(RECORDS FOR THE EXERCISE begins)
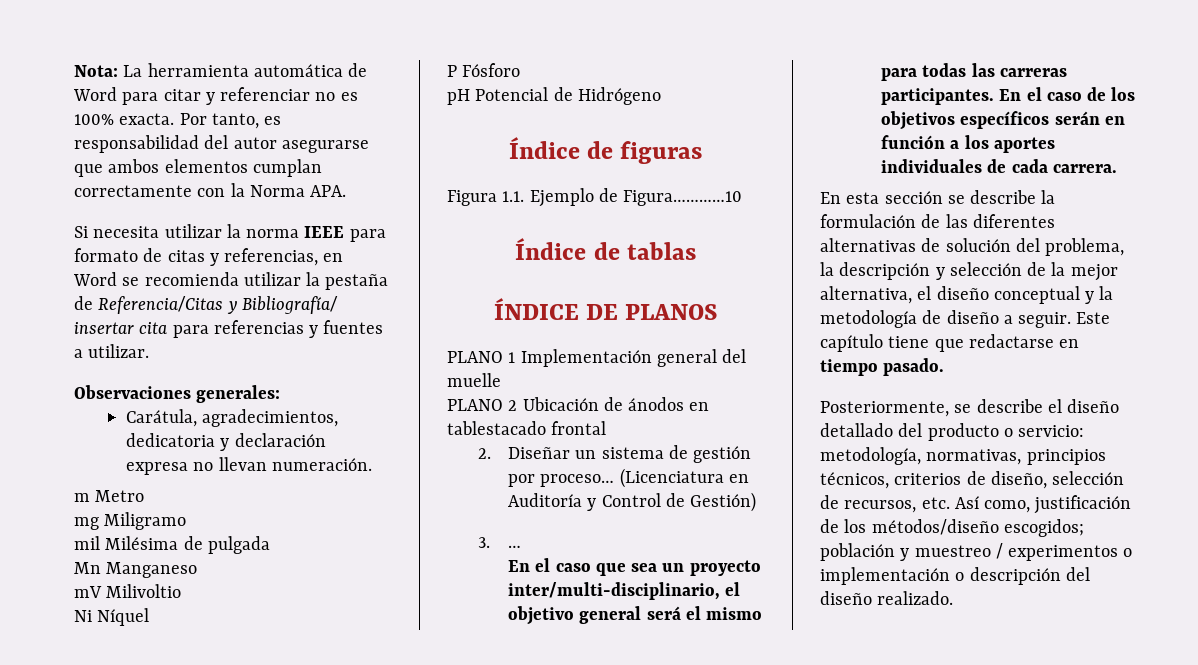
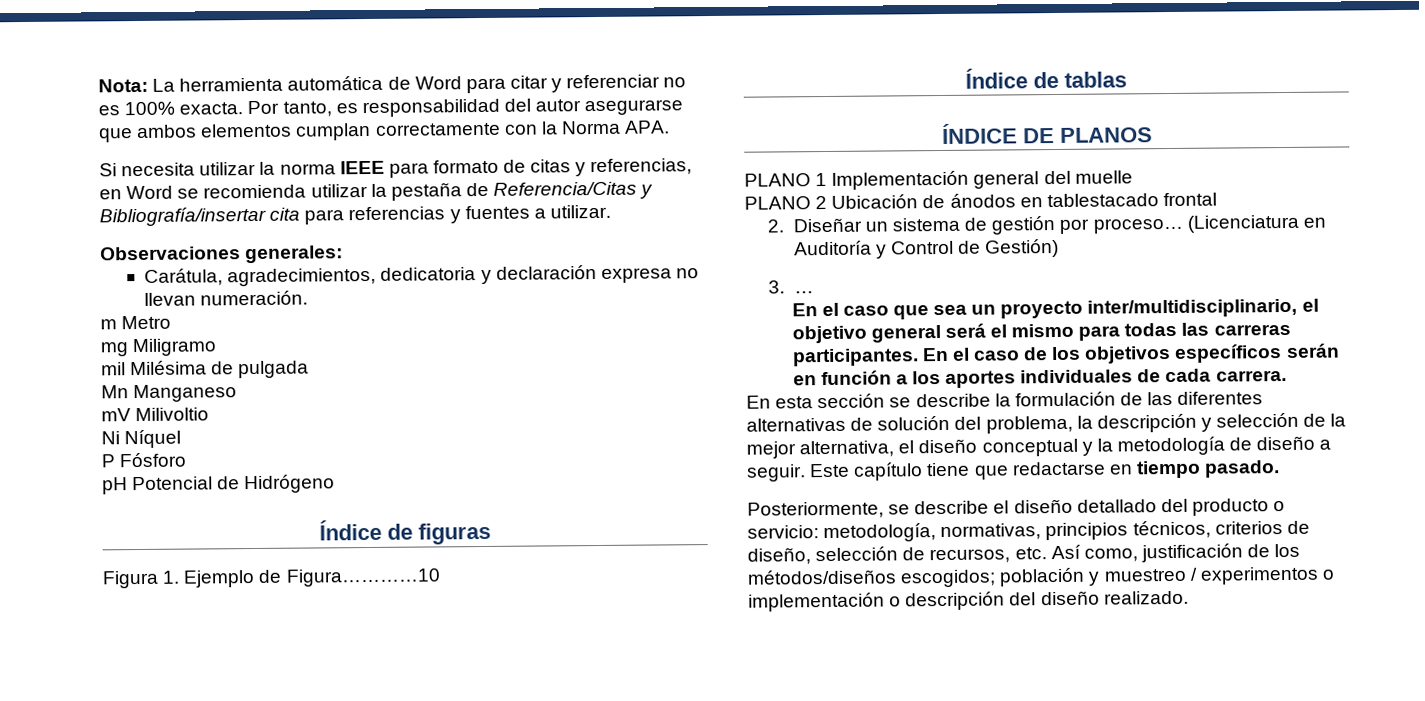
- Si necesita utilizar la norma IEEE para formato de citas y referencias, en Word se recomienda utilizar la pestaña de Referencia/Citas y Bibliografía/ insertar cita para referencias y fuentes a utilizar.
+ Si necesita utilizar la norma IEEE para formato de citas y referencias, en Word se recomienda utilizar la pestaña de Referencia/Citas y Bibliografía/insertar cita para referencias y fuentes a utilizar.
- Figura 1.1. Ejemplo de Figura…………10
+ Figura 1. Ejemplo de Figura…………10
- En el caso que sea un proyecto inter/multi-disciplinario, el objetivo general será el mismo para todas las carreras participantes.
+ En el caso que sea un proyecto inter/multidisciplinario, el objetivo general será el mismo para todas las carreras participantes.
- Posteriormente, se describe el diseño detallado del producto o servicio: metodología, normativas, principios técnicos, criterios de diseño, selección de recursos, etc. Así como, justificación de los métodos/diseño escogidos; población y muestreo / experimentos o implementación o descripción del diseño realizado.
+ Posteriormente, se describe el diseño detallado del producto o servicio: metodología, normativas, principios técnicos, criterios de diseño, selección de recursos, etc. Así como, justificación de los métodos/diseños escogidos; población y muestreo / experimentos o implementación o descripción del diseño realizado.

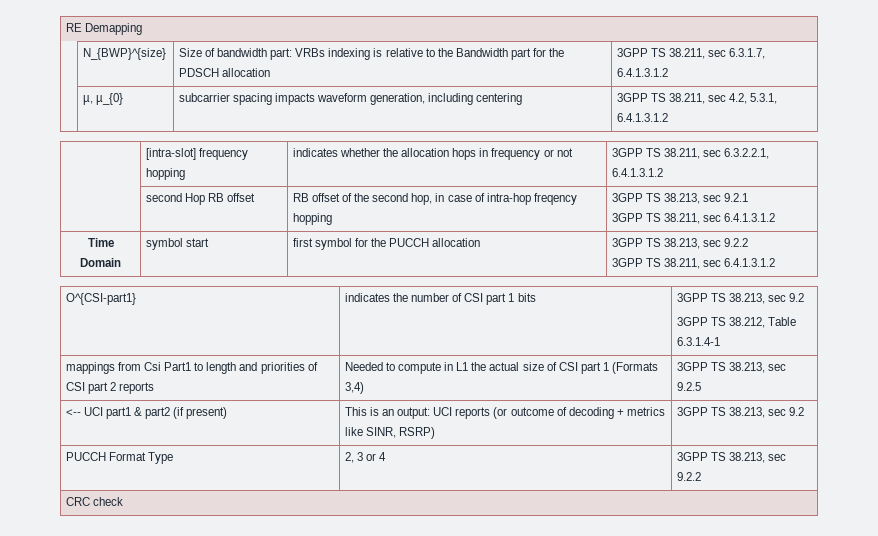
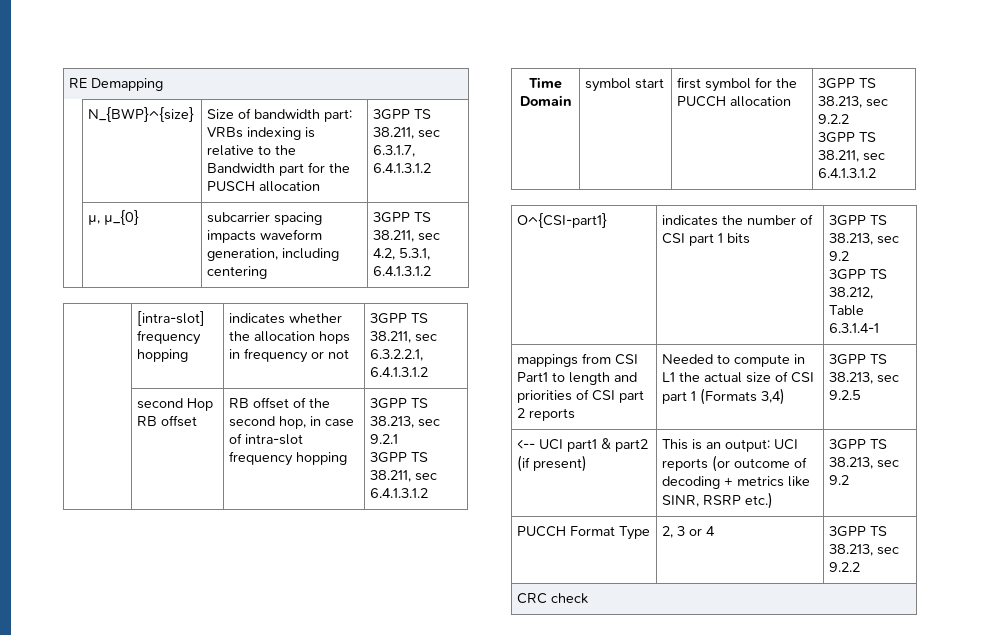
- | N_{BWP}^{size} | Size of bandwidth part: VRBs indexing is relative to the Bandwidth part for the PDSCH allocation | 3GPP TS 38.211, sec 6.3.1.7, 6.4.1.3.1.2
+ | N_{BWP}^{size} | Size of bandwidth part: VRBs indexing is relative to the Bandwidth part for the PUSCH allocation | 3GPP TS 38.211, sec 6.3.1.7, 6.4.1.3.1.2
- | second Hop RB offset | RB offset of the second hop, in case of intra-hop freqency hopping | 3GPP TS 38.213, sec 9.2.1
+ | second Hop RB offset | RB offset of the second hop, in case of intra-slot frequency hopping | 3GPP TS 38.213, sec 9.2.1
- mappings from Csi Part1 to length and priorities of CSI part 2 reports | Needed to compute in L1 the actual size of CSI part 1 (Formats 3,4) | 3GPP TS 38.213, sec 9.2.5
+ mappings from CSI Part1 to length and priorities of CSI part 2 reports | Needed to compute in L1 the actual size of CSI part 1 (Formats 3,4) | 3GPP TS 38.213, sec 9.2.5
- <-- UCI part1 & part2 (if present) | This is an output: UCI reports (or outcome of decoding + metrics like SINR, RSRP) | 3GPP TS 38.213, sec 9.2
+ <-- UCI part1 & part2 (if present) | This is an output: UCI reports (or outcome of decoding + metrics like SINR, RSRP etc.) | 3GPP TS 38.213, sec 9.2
(RECORDS FOR THE EXERCISE ends)
#### EXERCISE BRIEF:
Write out the data precisely as given, excluding the pictures.

#### RESPONSE TO THE TASK:
- Si necesita utilizar la norma IEEE para formato de citas y referencias, en Word se recomienda utilizar la pestaña de Referencia/Citas y Bibliografía/ insertar cita para referencias y fuentes a utilizar.
+ Si necesita utilizar la norma IEEE para formato de citas y referencias, en Word se recomienda utilizar la pestaña de Referencia/Citas y Bibliografía/insertar cita para referencias y fuentes a utilizar.
- Figura 1.1. Ejemplo de Figura…………10
+ Figura 1. Ejemplo de Figura…………10
- En el caso que sea un proyecto inter/multi-disciplinario, el objetivo general será el mismo para todas las carreras participantes.
+ En el caso que sea un proyecto inter/multidisciplinario, el objetivo general será el mismo para todas las carreras participantes.
- Posteriormente, se describe el diseño detallado del producto o servicio: metodología, normativas, principios técnicos, criterios de diseño, selección de recursos, etc. Así como, justificación de los métodos/diseño escogidos; población y muestreo / experimentos o implementación o descripción del diseño realizado.
+ Posteriormente, se describe el diseño detallado del producto o servicio: metodología, normativas, principios técnicos, criterios de diseño, selección de recursos, etc. Así como, justificación de los métodos/diseños escogidos; población y muestreo / experimentos o implementación o descripción del diseño realizado.

- | N_{BWP}^{size} | Size of bandwidth part: VRBs indexing is relative to the Bandwidth part for the PDSCH allocation | 3GPP TS 38.211, sec 6.3.1.7, 6.4.1.3.1.2
+ | N_{BWP}^{size} | Size of bandwidth part: VRBs indexing is relative to the Bandwidth part for the PUSCH allocation | 3GPP TS 38.211, sec 6.3.1.7, 6.4.1.3.1.2
- | second Hop RB offset | RB offset of the second hop, in case of intra-hop freqency hopping | 3GPP TS 38.213, sec 9.2.1
+ | second Hop RB offset | RB offset of the second hop, in case of intra-slot frequency hopping | 3GPP TS 38.213, sec 9.2.1
- mappings from Csi Part1 to length and priorities of CSI part 2 reports | Needed to compute in L1 the actual size of CSI part 1 (Formats 3,4) | 3GPP TS 38.213, sec 9.2.5
+ mappings from CSI Part1 to length and priorities of CSI part 2 reports | Needed to compute in L1 the actual size of CSI part 1 (Formats 3,4) | 3GPP TS 38.213, sec 9.2.5
- <-- UCI part1 & part2 (if present) | This is an output: UCI reports (or outcome of decoding + metrics like SINR, RSRP) | 3GPP TS 38.213, sec 9.2
+ <-- UCI part1 & part2 (if present) | This is an output: UCI reports (or outcome of decoding + metrics like SINR, RSRP etc.) | 3GPP TS 38.213, sec 9.2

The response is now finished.